(Aim of the task) For the copy, please give all of the data again exactly and leave the pictures out.
--- START ---
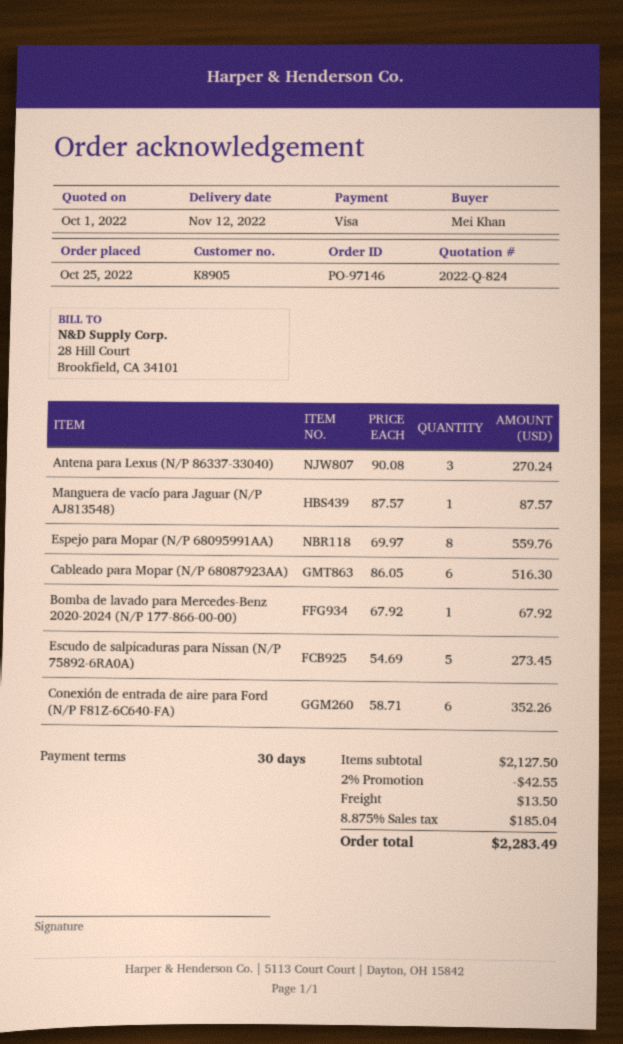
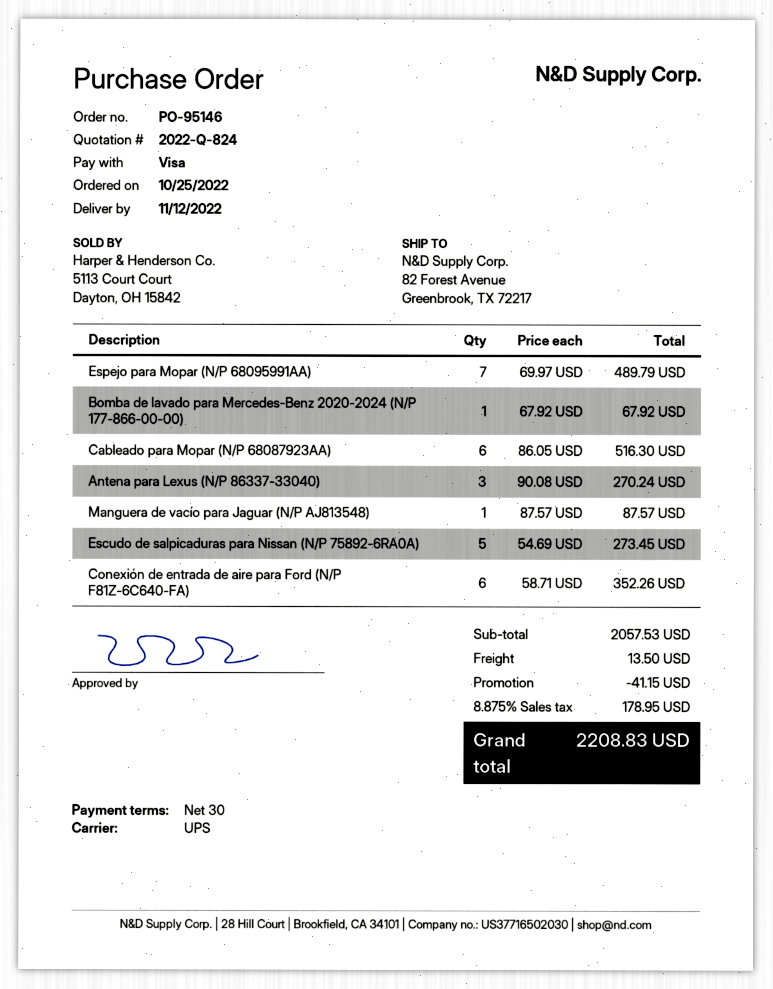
order number: PO-97146 -> PO-95146
Espejo para Mopar (N/P 68095991AA): 8 x 69.97 = 559.76 -> 7 x 69.97 = 489.79
subtotal: 2127.50 -> 2057.53
discount: 42.55 -> 41.15
tax: 8.875% = 185.04 -> 8.875% = 178.95
total: 2283.49 -> 2208.83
--- END ---
(Response area)
order number: PO-97146 -> PO-95146
Espejo para Mopar (N/P 68095991AA): 8 x 69.97 = 559.76 -> 7 x 69.97 = 489.79
subtotal: 2127.50 -> 2057.53
discount: 42.55 -> 41.15
tax: 8.875% = 185.04 -> 8.875% = 178.95
total: 2283.49 -> 2208.83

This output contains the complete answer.